Tazeen Ahmad

Farah Tazeen Ahmad (16 October 1971 – 6 November 2019)[1] was a reporter for both American television news and British TV.[2] She was a foreign correspondent for NBC News and an investigative reporter for Channel 4's current affairs show Dispatches. She also wrote a book concerning her 'undercover' investigation (The Checkout Girl, 2009) and for newspapers.

Tazeen Ahmad
Ahmad in 2017
Born(1971-10-16)16 October 1971
Karachi, Pakistan
Died (aged 48)
OccupationReporter
Notable credit(s)
Children2

Early life and education

Ahmad was born in Karachi, Pakistan to two academics, Shaher (née Bano) and Waheed Ahmad.[3] Her parents' career took the family to Port Harcourt, Nigeria in 1974 and then Edgware, north London in 1981.[3] She attended Little Stanmore middle school, Middlesex, and St Margaret's School, Bushey, in Hertfordshire.[3] Outside her English home, Ahmad experienced what she described as "chronic racism."[3] By the time she was 14, her parents had separated and she spent three years in Islamabad with her father, which restored her pride in her background, before returning to Britain in 1988.[3] She completed her A Levels at Weald College, Harrow Weald, followed by a media and communications degree at the Barking campus of the University of East London.[3]

Career

After graduating, Ahmad joined BBC Radio and then worked as a freelance for ITN.[3] Ahmad was a broadcaster, journalist and writer who presented and reported for programmes on radio and television in news and current affairs in television and radio, working for the American NBC network,[1] Channel 4 and the BBC 5 Live and on Radio 4 as well as the World Service.
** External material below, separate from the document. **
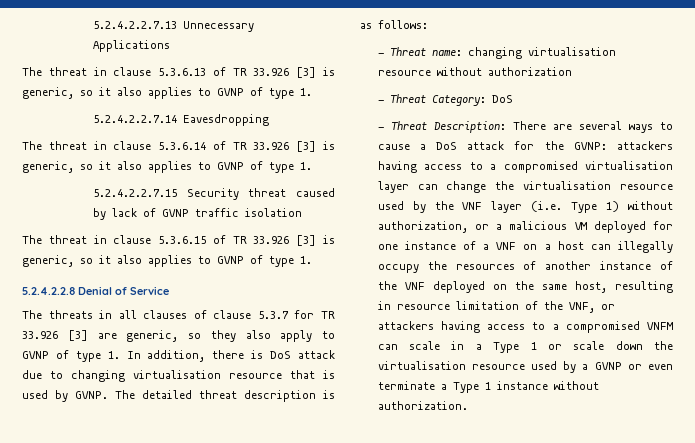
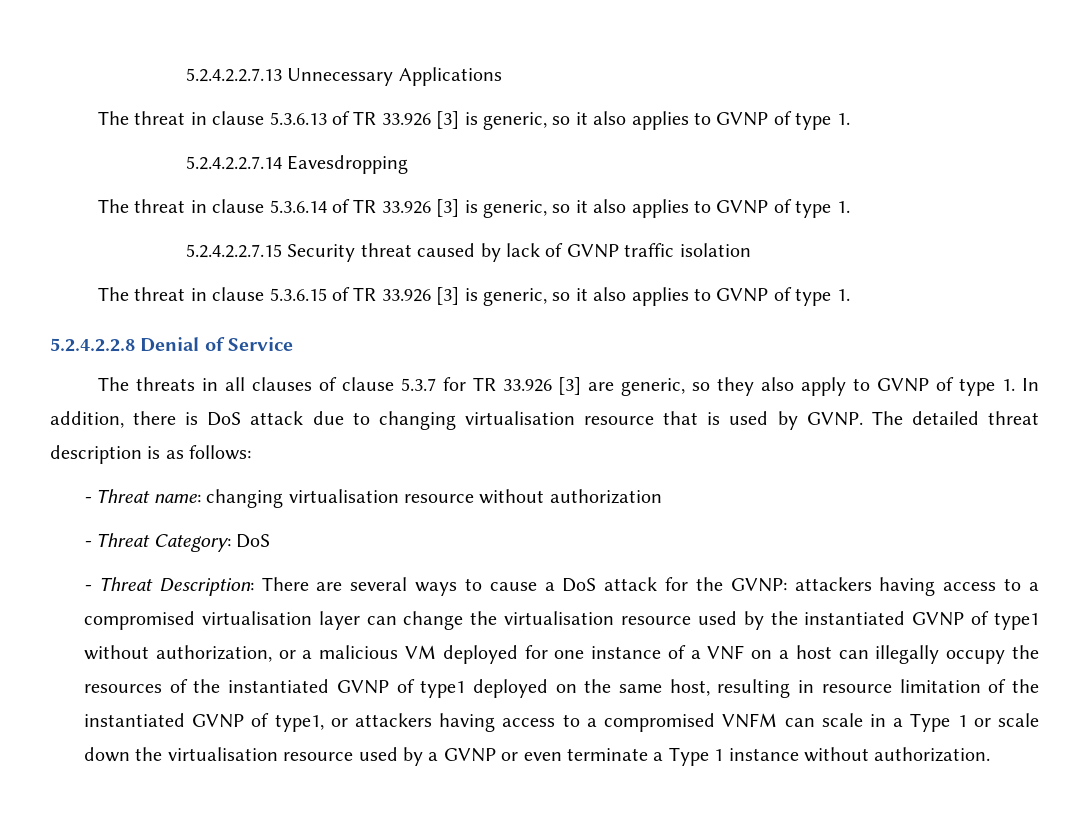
- attackers having access to a compromised virtualisation layer can change the virtualisation resource used by the VNF layer (i.e. Type 1) without authorization, or a malicious VM deployed for one instance of a VNF on a host can illegally occupy the resources of another instance of the VNF deployed on the same host, resulting in resource limitation of the VNF, or attackers having access to a compromised VNFM can scale in a Type 1 or scale down the virtualisation resource used by a GVNP or even terminate a Type 1 instance without authorization.
+ attackers having access to a compromised virtualisation layer can change the virtualisation resource used by the instantiated GVNP of type1 without authorization, or a malicious VM deployed for one instance of a VNF on a host can illegally occupy the resources of the instantiated GVNP of type1 deployed on the same host, resulting in resource limitation of the instantiated GVNP of type1, or attackers having access to a compromised VNFM can scale in a Type 1 or scale down the virtualisation resource used by a GVNP or even terminate a Type 1 instance without authorization.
She also reported during BBC One's Election night coverage,[4] a presenter of 60 Seconds[5] and The 7 O'Clock News on BBC Three.[6]
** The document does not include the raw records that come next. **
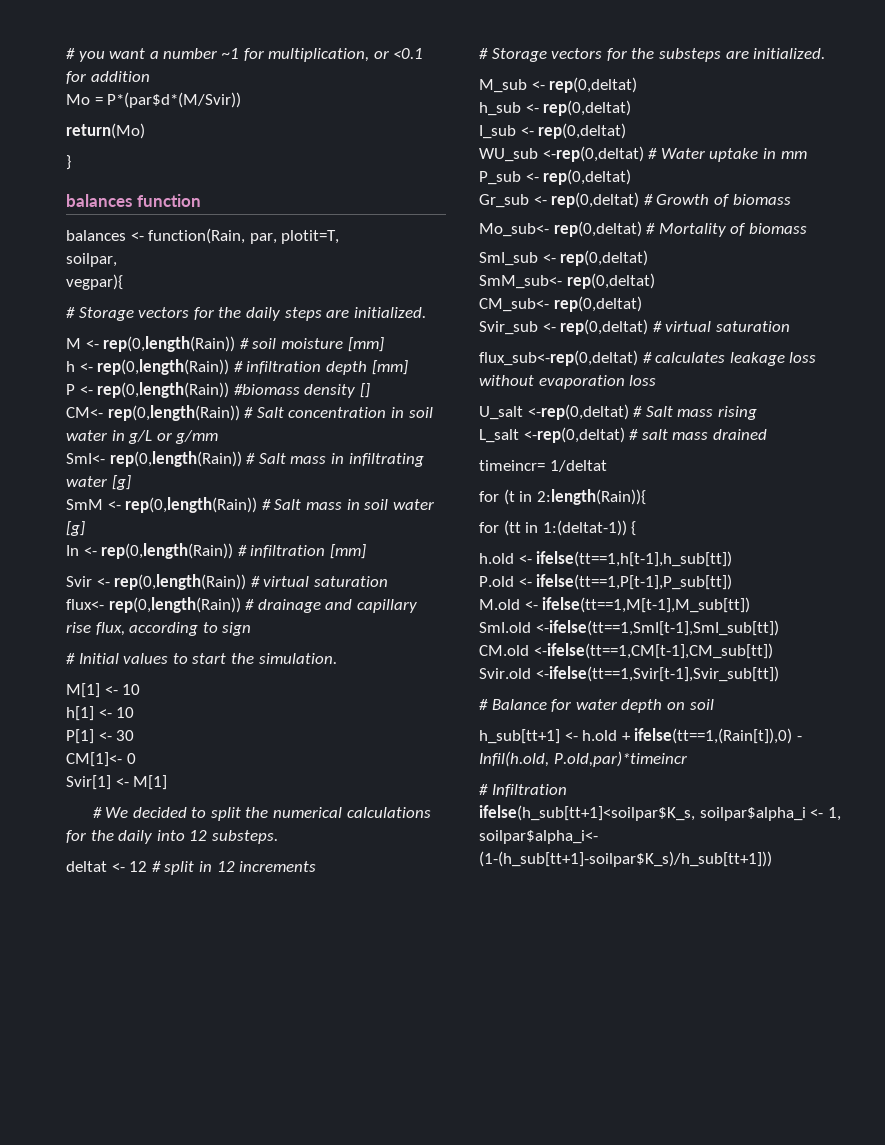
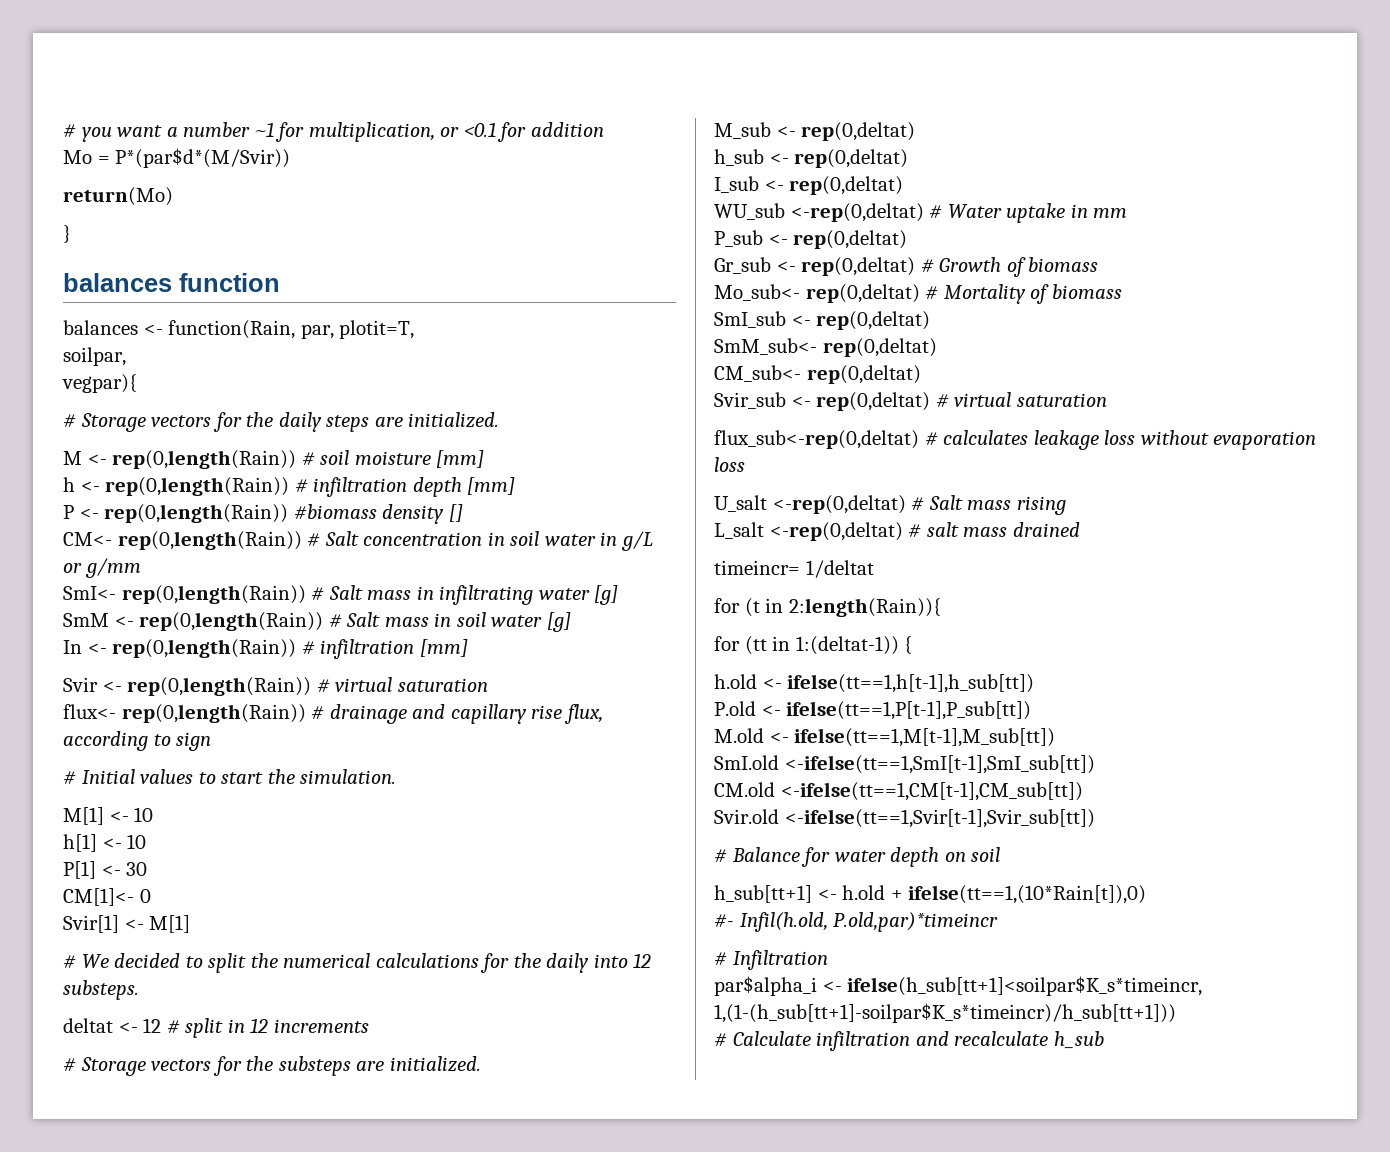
- h_sub[tt+1] <- h.old + ifelse(tt==1,(Rain[t]),0) - Infil(h.old, P.old,par)*timeincr
+ h_sub[tt+1] <- h.old + ifelse(tt==1,(10*Rain[t]),0)
+ #- Infil(h.old, P.old,par)*timeincr
- ifelse(h_sub[tt+1]<soilpar$K_s, soilpar$alpha_i <- 1, soilpar$alpha_i<- (1-(h_sub[tt+1]-soilpar$K_s)/h_sub[tt+1]))
+ par$alpha_i <- ifelse(h_sub[tt+1]<soilpar$K_s*timeincr, 1,(1-(h_sub[tt+1]-soilpar$K_s*timeincr)/h_sub[tt+1]))
+ # Calculate infiltration and recalculate h_sub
The documentaries Ahmad made for Channel 4's Dispatches programme included investigations into sex gangs in the UK, exposés on the world of fashion, credit cards and the cosmetics industry, as well as British schools.[7][8] The 2013 programme The Hunt for Britain's Sex Gangs for Dispatches,[9] about sex gangs active in Telford won a Royal Television Society award and the Asian Media Award for Best Investigation,[1] and was nominated for a BAFTA. The Hunt for Britain's Sex Gangs was a follow up to a 2011 documentary which was also for Dispatches, about sex gangs in Northern England and the North Midlands, titled Britain's Sex Gangs.[10] After a Dispatches programme in 2011 titled Lessons in Hate and Violence, which showed undercover footage of violence against children in a Keighley mosque, a teacher was imprisoned.[3][11] She also reported for the BBC's Inside Out.[12]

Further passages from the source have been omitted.